Task instructions
Write the entries below out again without a single difference.

═════ Exercise data ═════

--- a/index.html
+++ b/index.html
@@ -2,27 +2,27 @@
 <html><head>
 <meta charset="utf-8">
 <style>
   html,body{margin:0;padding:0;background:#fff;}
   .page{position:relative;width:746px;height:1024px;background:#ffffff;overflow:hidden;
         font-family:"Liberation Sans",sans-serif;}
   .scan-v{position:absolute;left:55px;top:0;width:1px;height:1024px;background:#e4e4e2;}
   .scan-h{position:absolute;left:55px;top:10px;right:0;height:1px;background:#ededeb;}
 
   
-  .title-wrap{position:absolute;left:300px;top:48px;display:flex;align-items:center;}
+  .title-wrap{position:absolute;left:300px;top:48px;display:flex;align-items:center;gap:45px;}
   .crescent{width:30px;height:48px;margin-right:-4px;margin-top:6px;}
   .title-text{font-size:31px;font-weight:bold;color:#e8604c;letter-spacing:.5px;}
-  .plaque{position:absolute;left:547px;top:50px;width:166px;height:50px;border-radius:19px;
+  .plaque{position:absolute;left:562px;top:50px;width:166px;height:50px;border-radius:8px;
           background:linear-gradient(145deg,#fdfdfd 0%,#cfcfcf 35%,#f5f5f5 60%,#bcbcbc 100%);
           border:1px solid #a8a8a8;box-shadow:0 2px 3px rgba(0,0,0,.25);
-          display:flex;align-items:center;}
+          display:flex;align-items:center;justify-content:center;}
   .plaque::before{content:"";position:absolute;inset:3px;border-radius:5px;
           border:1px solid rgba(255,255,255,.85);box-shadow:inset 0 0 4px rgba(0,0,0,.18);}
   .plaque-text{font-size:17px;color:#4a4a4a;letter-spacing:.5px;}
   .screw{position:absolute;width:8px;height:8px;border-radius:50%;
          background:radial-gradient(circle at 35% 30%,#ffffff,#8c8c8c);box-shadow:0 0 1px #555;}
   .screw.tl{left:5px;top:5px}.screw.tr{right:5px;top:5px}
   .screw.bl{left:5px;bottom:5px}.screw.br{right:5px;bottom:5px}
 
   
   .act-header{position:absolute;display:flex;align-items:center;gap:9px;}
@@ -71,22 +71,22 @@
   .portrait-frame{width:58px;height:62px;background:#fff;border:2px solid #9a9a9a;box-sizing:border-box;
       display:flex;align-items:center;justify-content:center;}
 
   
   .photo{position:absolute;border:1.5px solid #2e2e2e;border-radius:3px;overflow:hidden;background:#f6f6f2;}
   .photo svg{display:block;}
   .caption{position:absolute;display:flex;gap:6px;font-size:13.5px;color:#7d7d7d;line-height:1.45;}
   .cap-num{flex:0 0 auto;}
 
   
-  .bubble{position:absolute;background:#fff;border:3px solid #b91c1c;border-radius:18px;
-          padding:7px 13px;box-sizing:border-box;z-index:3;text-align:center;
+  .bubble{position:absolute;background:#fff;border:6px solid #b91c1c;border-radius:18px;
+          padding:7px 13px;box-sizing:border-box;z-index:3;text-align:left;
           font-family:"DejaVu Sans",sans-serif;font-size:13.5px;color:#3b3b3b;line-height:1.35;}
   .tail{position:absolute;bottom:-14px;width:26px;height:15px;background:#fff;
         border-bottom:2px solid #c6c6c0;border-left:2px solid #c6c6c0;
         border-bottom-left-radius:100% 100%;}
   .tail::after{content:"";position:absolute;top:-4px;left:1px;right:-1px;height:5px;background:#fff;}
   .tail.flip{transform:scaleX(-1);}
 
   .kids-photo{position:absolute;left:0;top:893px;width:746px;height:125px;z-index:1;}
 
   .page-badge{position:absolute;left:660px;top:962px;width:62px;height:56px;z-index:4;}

═════

Expected answer
--- a/index.html
+++ b/index.html
@@ -2,27 +2,27 @@
 <html><head>
 <meta charset="utf-8">
 <style>
   html,body{margin:0;padding:0;background:#fff;}
   .page{position:relative;width:746px;height:1024px;background:#ffffff;overflow:hidden;
         font-family:"Liberation Sans",sans-serif;}
   .scan-v{position:absolute;left:55px;top:0;width:1px;height:1024px;background:#e4e4e2;}
   .scan-h{position:absolute;left:55px;top:10px;right:0;height:1px;background:#ededeb;}
 
   
-  .title-wrap{position:absolute;left:300px;top:48px;display:flex;align-items:center;}
+  .title-wrap{position:absolute;left:300px;top:48px;display:flex;align-items:center;gap:45px;}
   .crescent{width:30px;height:48px;margin-right:-4px;margin-top:6px;}
   .title-text{font-size:31px;font-weight:bold;color:#e8604c;letter-spacing:.5px;}
-  .plaque{position:absolute;left:547px;top:50px;width:166px;height:50px;border-radius:19px;
+  .plaque{position:absolute;left:562px;top:50px;width:166px;height:50px;border-radius:8px;
           background:linear-gradient(145deg,#fdfdfd 0%,#cfcfcf 35%,#f5f5f5 60%,#bcbcbc 100%);
           border:1px solid #a8a8a8;box-shadow:0 2px 3px rgba(0,0,0,.25);
-          display:flex;align-items:center;}
+          display:flex;align-items:center;justify-content:center;}
   .plaque::before{content:"";position:absolute;inset:3px;border-radius:5px;
           border:1px solid rgba(255,255,255,.85);box-shadow:inset 0 0 4px rgba(0,0,0,.18);}
   .plaque-text{font-size:17px;color:#4a4a4a;letter-spacing:.5px;}
   .screw{position:absolute;width:8px;height:8px;border-radius:50%;
          background:radial-gradient(circle at 35% 30%,#ffffff,#8c8c8c);box-shadow:0 0 1px #555;}
   .screw.tl{left:5px;top:5px}.screw.tr{right:5px;top:5px}
   .screw.bl{left:5px;bottom:5px}.screw.br{right:5px;bottom:5px}
 
   
   .act-header{position:absolute;display:flex;align-items:center;gap:9px;}
@@ -71,22 +71,22 @@
   .portrait-frame{width:58px;height:62px;background:#fff;border:2px solid #9a9a9a;box-sizing:border-box;
       display:flex;align-items:center;justify-content:center;}
 
   
   .photo{position:absolute;border:1.5px solid #2e2e2e;border-radius:3px;overflow:hidden;background:#f6f6f2;}
   .photo svg{display:block;}
   .caption{position:absolute;display:flex;gap:6px;font-size:13.5px;color:#7d7d7d;line-height:1.45;}
   .cap-num{flex:0 0 auto;}
 
   
-  .bubble{position:absolute;background:#fff;border:3px solid #b91c1c;border-radius:18px;
-          padding:7px 13px;box-sizing:border-box;z-index:3;text-align:center;
+  .bubble{position:absolute;background:#fff;border:6px solid #b91c1c;border-radius:18px;
+          padding:7px 13px;box-sizing:border-box;z-index:3;text-align:left;
           font-family:"DejaVu Sans",sans-serif;font-size:13.5px;color:#3b3b3b;line-height:1.35;}
   .tail{position:absolute;bottom:-14px;width:26px;height:15px;background:#fff;
         border-bottom:2px solid #c6c6c0;border-left:2px solid #c6c6c0;
         border-bottom-left-radius:100% 100%;}
   .tail::after{content:"";position:absolute;top:-4px;left:1px;right:-1px;height:5px;background:#fff;}
   .tail.flip{transform:scaleX(-1);}
 
   .kids-photo{position:absolute;left:0;top:893px;width:746px;height:125px;z-index:1;}
 
   .page-badge{position:absolute;left:660px;top:962px;width:62px;height:56px;z-index:4;}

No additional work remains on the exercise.